Non è solo una questione di preisdenti di regione.
A leggere i giornali di oggi sembra che qui siano in gioco le poltrone del Lazio o della Lombardia, e scusate ma questa è una sciocchezza sesquipedale.
Non è poi così fondamentale se alla fine vince la Polverini o la Bonino, o se Formigoni riesce a perpetuare i suoi affari con la Compagnia delle Opere per altri cinque anni. Certo, non dico che sia irrilevante, ma le Regioni in fondo sono delle gigantesche Asl mentre in questi giorni è in gioco qualcosa di molto più vitale per decidere che strada prenderà questo benedetto paese.
Qui, semplicemente, si stanno confrontando due pezzi d’Italia.
Da una parte c’è l’Italia secondo la quale le leggi – anzi tutte le regole – sono una fastidiosa formalità, se non un costante impedimento. E’ l’Italia dei condoni edilizi, degli scudi fiscali, dei Suv parcheggiati in seconda fila, dei 170 all’ora in autostrada, dei sorpassi sulle corsie d’emergenza.
E’ l’Italia dei “vabbeh, nun se potrebbe, però…” che poi vuol dire lo faccio anche se non si può.
E’ l’Italia per cui l’estensione infinita dell’io prevale su ogni altro valore.
L’Italia che unge le ruote e scambia favori, di qua e di là della linea della legge, perché quello che conta è il risultato, la vittoria, il profitto, il potere.

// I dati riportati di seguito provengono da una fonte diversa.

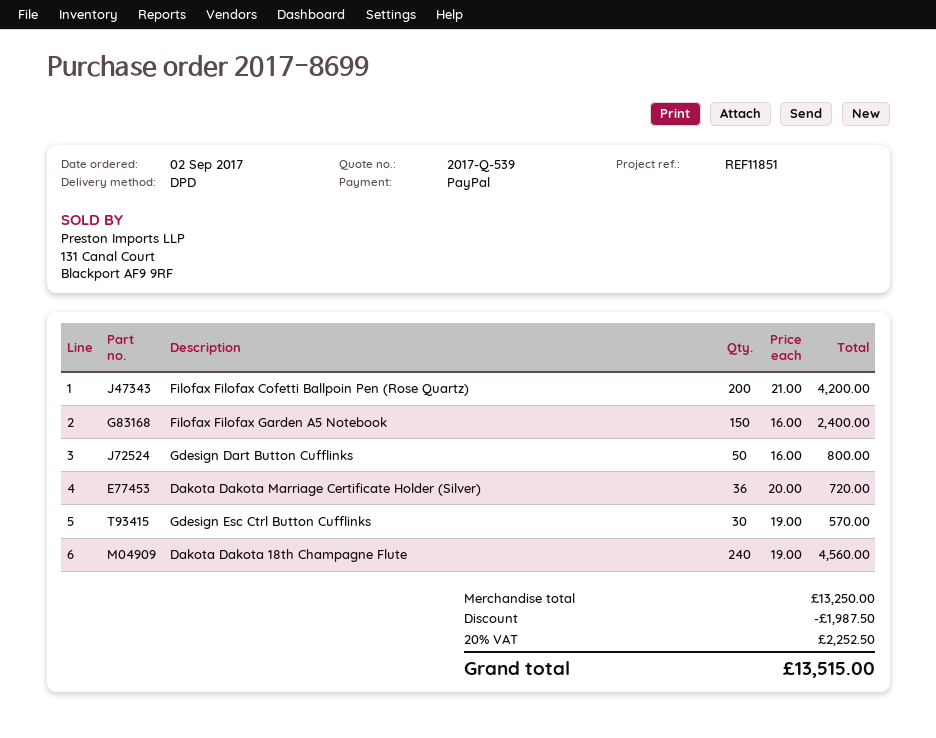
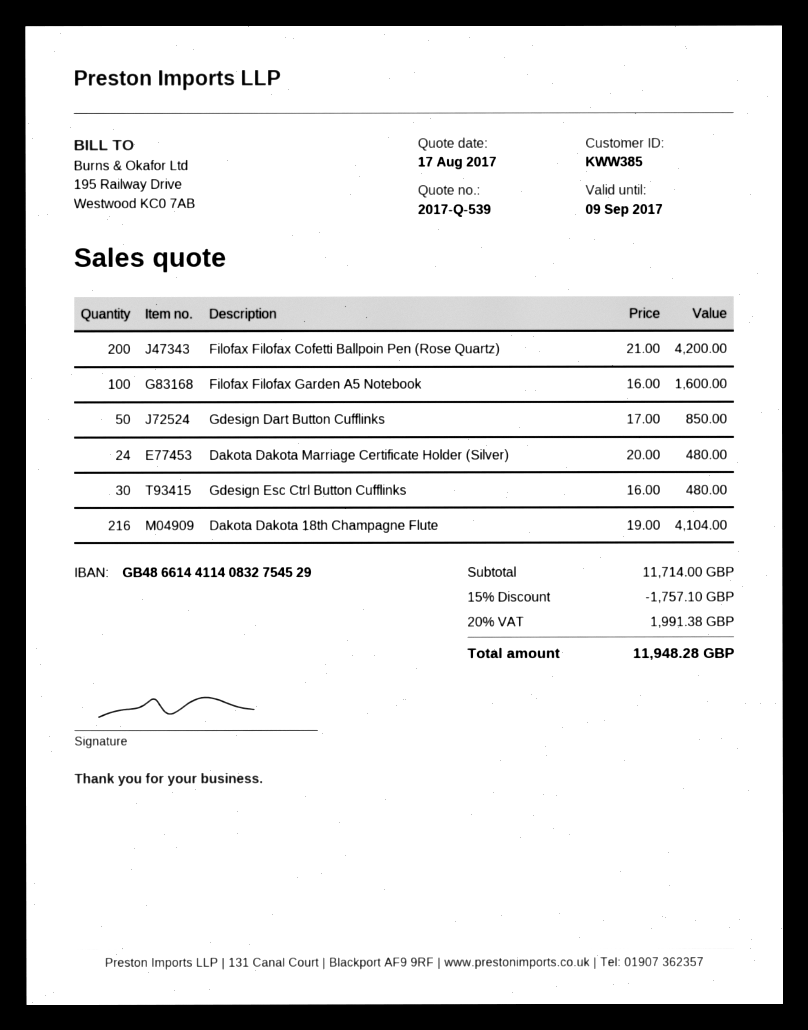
Filofax Filofax Garden A5 Notebook: 150 x 16.00 = 2400.00 -> 100 x 16.00 = 1600.00
Gdesign Dart Button Cufflinks: 50 x 16.00 = 800.00 -> 50 x 17.00 = 850.00
Dakota Dakota Marriage Certificate Holder (Silver): 36 x 20.00 = 720.00 -> 24 x 20.00 = 480.00
Gdesign Esc Ctrl Button Cufflinks: 30 x 19.00 = 570.00 -> 30 x 16.00 = 480.00
Dakota Dakota 18th Champagne Flute: 240 x 19.00 = 4560.00 -> 216 x 19.00 = 4104.00
subtotal: 13250.00 -> 11714.00
discount: 1987.50 -> 1757.10
tax: 20% = 2252.50 -> 20% = 1991.38
total: 13515.00 -> 11948.28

L’Italia del “non facciamo le verginelle, “siamo uomini di mondo” e “tanto lo fanno tutti” . E naturalmente anche del “se dovessi pagare tutte le tasse chiuderei bottega”.
L’Italia degli yacht con targa panamense che vedo ogni santa estate nei porticcoli della Toscana, e a bordo cenano parlando brianzolo.